### WHAT THE EXERCISE ASKS
Write out the lines below exactly, beginning at the one with "color: #7f1d1d ->" and stopping after the one with "margin-top: 17px ->"; the pictures are not copied.

### GIVEN RECORDS
Segment Open
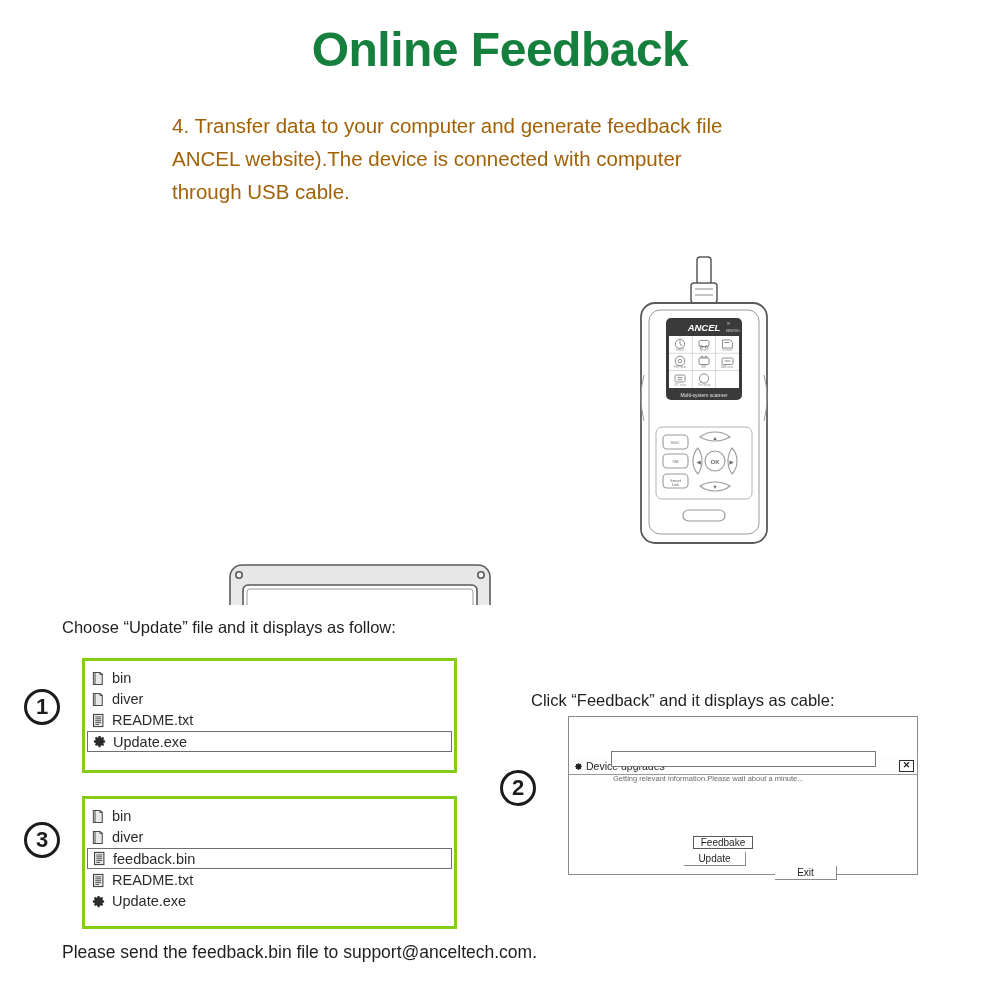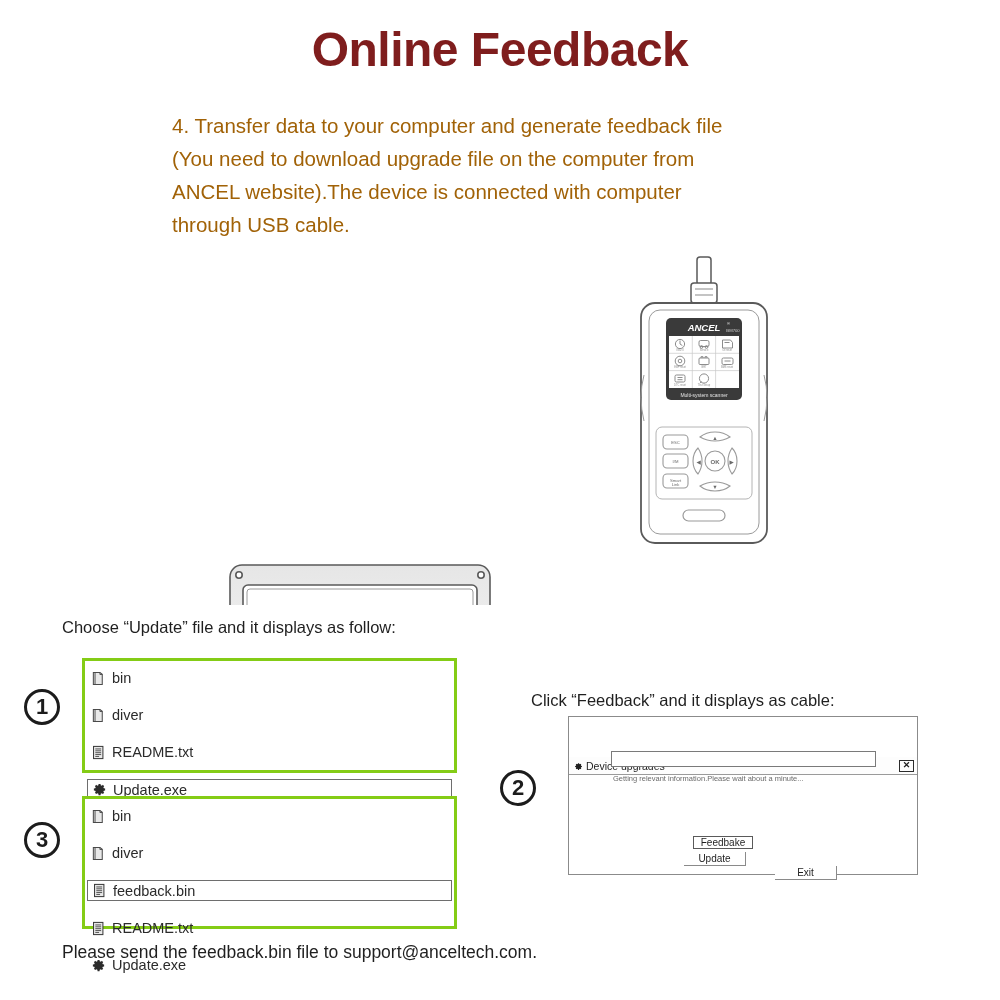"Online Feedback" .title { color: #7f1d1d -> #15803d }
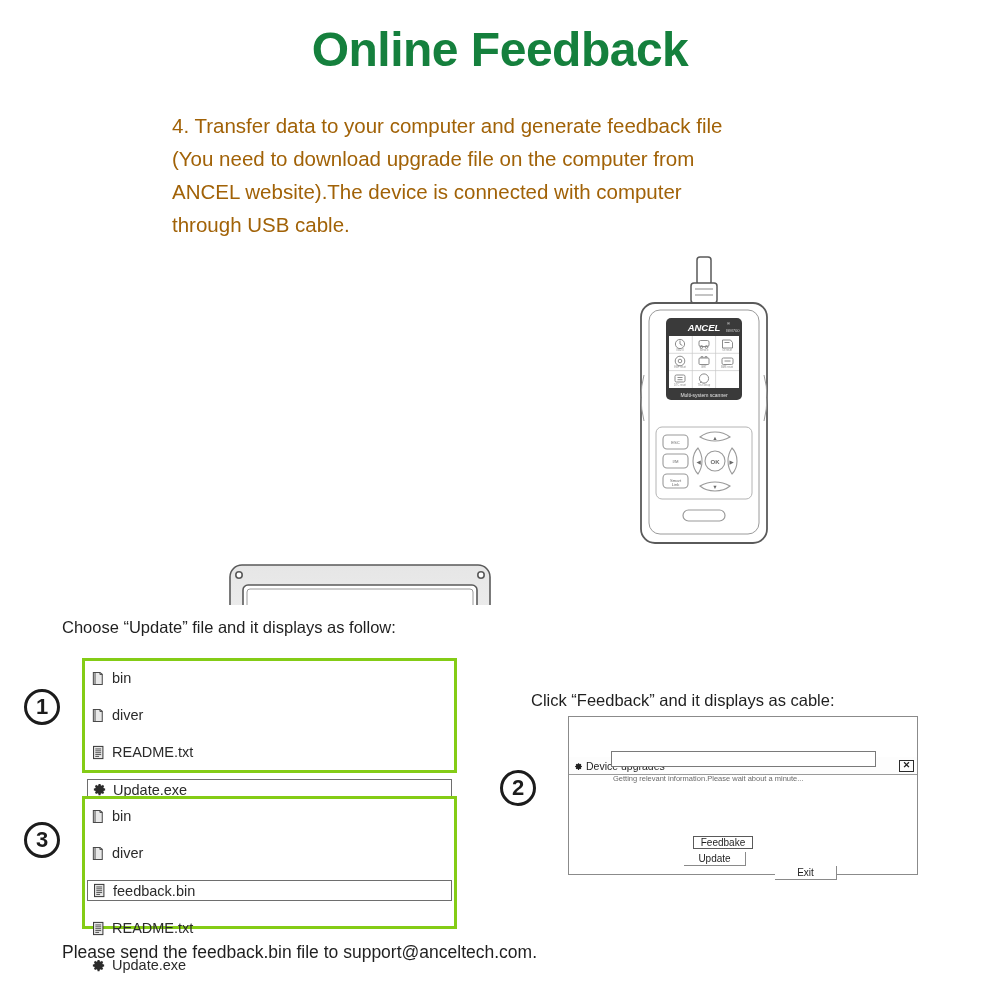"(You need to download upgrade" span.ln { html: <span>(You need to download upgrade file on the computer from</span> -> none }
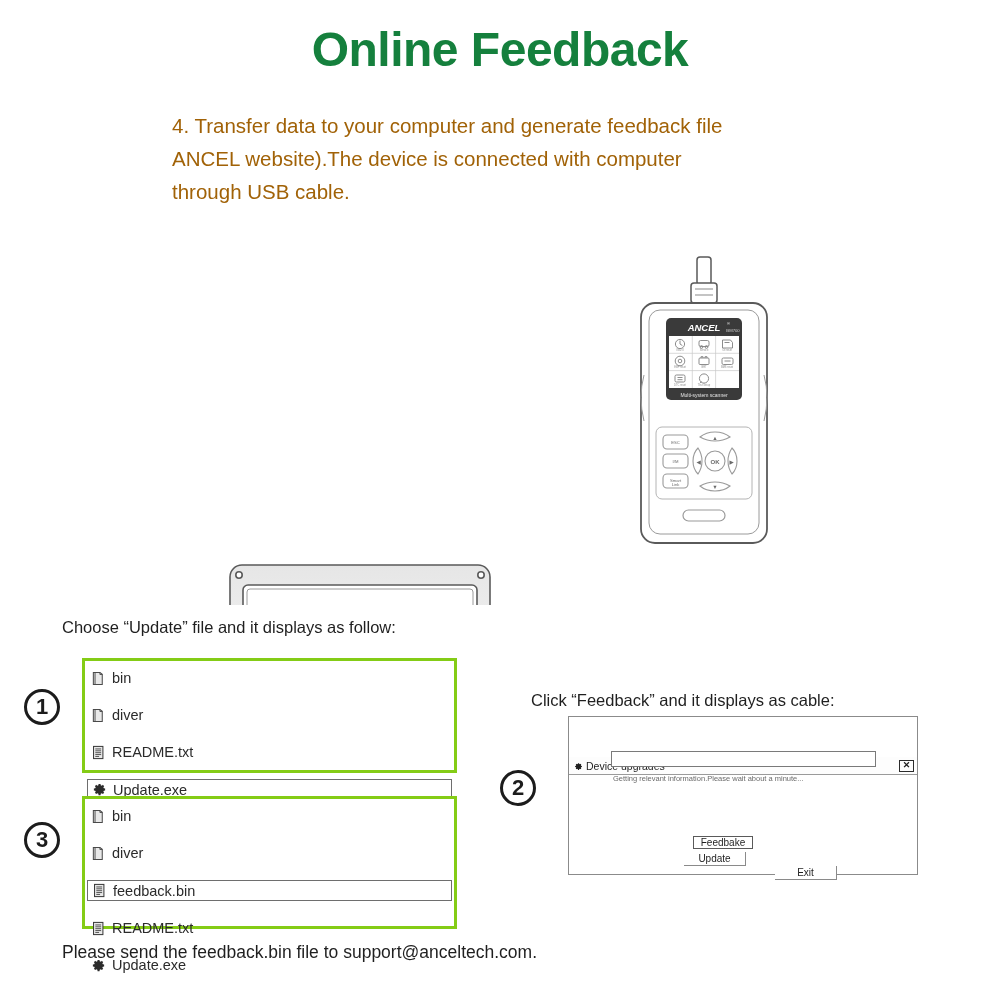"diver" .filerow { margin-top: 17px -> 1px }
Segment Closed
Segment Open
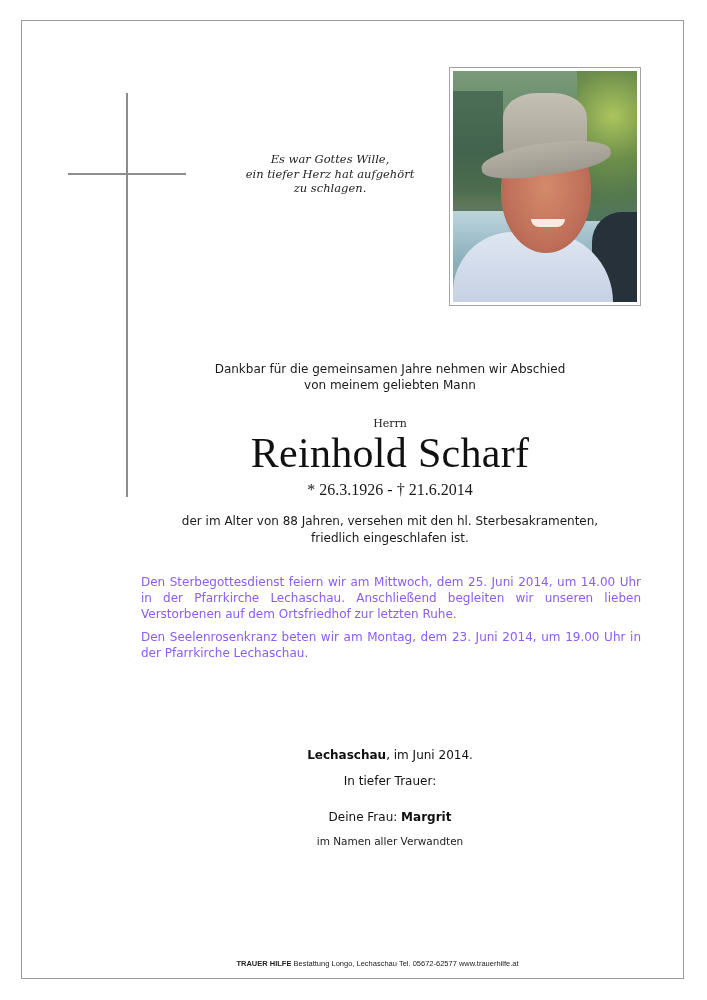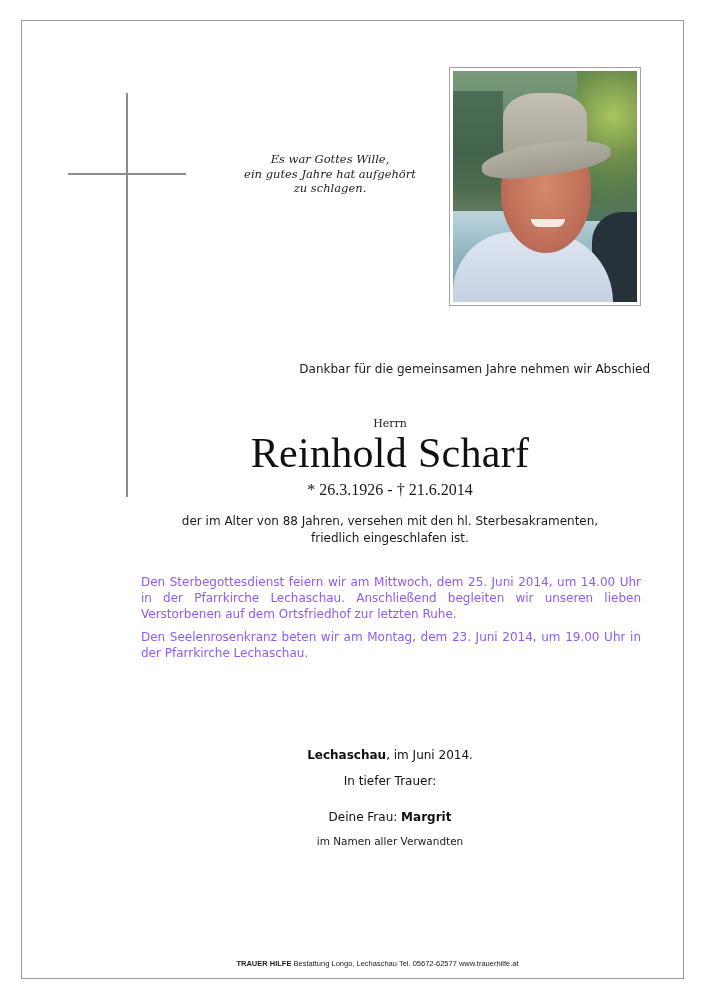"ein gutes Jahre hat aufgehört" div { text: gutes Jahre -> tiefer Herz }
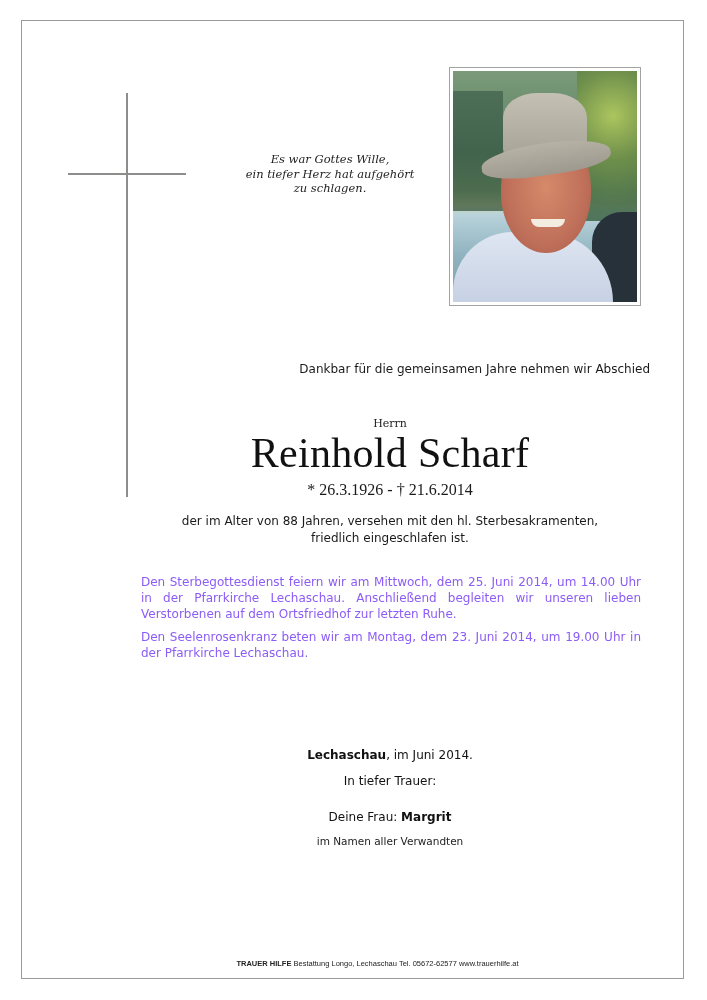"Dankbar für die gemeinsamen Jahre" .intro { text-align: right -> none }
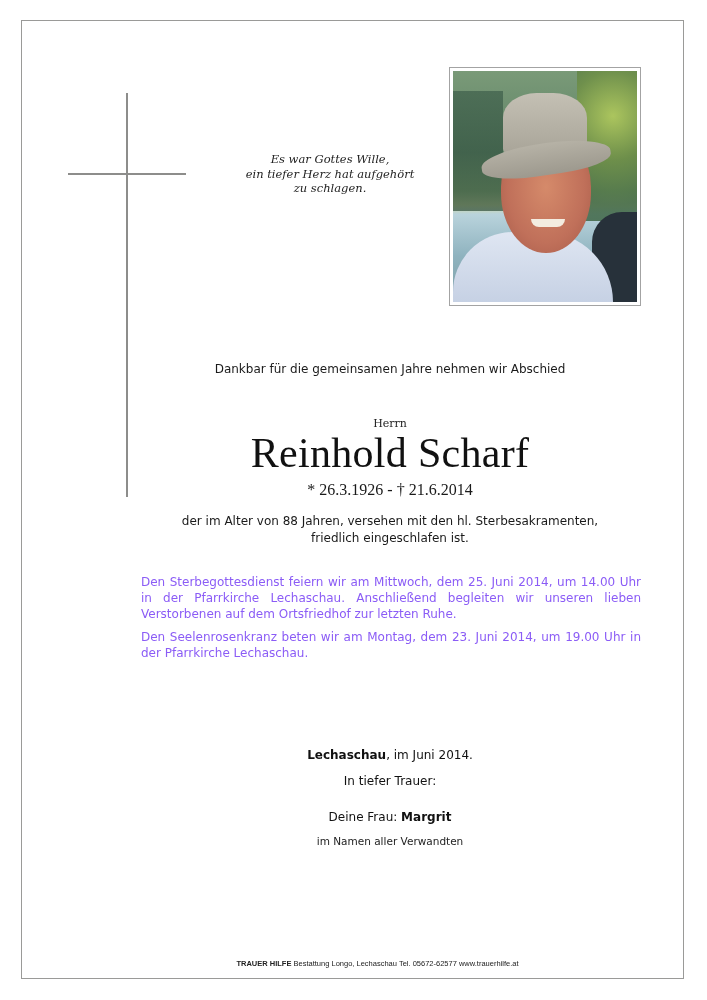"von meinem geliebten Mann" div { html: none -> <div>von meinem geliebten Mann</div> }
Segment Closed
### SOLUTION TO THIS TASK
"Online Feedback" .title { color: #7f1d1d -> #15803d }
"(You need to download upgrade" span.ln { html: <span>(You need to download upgrade file on the computer from</span> -> none }
"diver" .filerow { margin-top: 17px -> 1px }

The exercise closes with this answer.